[Gdal-dev] A questions about IRasterIO and overlays

Tue Dec 9 13:19:56 EST 2003

James Gallagher wrote:
> I'm improving a GDAL driver for the DODS/OPeNDAP protocol. The driver
> can read rasters from DODS/OPeNDAP servers. One problem with the current
> implementation is that it always reads the entire raster. 
> 
> Before I dive into IRasterIO() I'd like to make sure providing my own
> implementation of that method is really the best way to go. OPeNDAP
> provides ways to read parts of rasters using the indexes combined with
> an optional 'stride' value (which allows for sub-sampling).
> 
> I was also wondering about overlays and the comment that a driver that
> provides its own implementation of IRasterIO() would normally implement
> overlays. What exactly are 'overlays?'
> 
> As you can probably tell, I'm not that familiar with GIS software so my
> apologies if these are really basic questions.

James,

I'm not sure where you read overlays.  I suspect you are referring to
overviews, is that correct?  An overview is a reduced resolution image used
for faster reads when only a reduced resolution image is needed.

You can use stride values to simulate overviews.  So, I think it would
be wise to return synthetic power of 2 overiews for your dataset.  You might
want to skim the MrSID example for how this can be done.
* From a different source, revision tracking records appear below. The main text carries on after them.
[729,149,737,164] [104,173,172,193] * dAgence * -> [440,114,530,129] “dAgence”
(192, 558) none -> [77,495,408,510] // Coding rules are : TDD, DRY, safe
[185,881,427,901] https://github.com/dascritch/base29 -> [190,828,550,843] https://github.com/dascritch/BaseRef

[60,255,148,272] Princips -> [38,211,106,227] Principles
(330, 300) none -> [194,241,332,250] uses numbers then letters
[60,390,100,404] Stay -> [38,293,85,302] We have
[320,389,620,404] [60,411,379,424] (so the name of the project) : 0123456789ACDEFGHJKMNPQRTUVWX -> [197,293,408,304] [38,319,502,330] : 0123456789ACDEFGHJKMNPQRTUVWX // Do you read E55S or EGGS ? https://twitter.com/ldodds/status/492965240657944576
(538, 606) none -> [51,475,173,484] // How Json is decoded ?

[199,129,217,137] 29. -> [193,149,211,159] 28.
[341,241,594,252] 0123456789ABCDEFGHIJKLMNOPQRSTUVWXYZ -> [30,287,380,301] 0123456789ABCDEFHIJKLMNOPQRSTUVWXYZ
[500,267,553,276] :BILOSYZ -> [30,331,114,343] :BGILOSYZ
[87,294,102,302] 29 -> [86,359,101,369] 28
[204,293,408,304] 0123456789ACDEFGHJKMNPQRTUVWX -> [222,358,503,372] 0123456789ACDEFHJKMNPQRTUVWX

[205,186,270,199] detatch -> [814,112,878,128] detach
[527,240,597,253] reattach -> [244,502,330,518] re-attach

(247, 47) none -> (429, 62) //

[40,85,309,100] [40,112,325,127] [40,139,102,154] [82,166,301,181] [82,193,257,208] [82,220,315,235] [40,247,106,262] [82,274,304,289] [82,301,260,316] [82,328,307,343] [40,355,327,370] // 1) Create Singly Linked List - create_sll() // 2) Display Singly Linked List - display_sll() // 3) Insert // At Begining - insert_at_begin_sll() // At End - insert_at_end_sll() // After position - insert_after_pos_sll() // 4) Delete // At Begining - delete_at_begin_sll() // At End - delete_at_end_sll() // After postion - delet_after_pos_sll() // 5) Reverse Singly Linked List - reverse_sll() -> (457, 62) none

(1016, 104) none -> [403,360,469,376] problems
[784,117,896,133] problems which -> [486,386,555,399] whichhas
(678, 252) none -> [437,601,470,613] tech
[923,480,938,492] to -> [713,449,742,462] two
However, the deeper problem is how to handle IO requests. Right now I gather
you read the whole remote dataset on open, and pull it into local memory?
For modest sized datasets that are read by applications a bit at a time this
is a very good approach.  I would presume there is a non-trivial overhead
(network latency, etc) to each OPeNDAP request?

If network latency and other request overhead was zero,the idea approach would
be to satisfy each IRasterIO() request with an OPeNDAP request.  This would
minimize the amount of memory used in the driver, and ensure only required
data would be read.  However, there is latency, and for some sorts of requests,
such as the common case of the application asking for the entire dataset, but
one scanline at a time, the latency would likely kill you.

On the other hand if you are working with a big dataset, and a client like
MapServer that might only want a small area or want the dataset at a much
reduced resolution, then reading the whole thing will kill you.

What I have done in some drivers is have two basic cases:

  1) Attempt to satisfy each RasterIO() request via a lower level request.

  2) Treat the dataset as "scanlined organized" for blocksize/caching
     purposes, but read-ahead lots of scanlines in response to any request
     that isn't satisfied out of the cache.  Implement this logic in the
     IReadBlock() method.

then I basically check the nature of the request in the RasterIO() to
decide how to handle it.  If the request is fairly large then I stick
with case (1) otherwise I call the GDALRasterBand::IRasterIO() which will
eventually call IReadBlock() taking care of any required resampling.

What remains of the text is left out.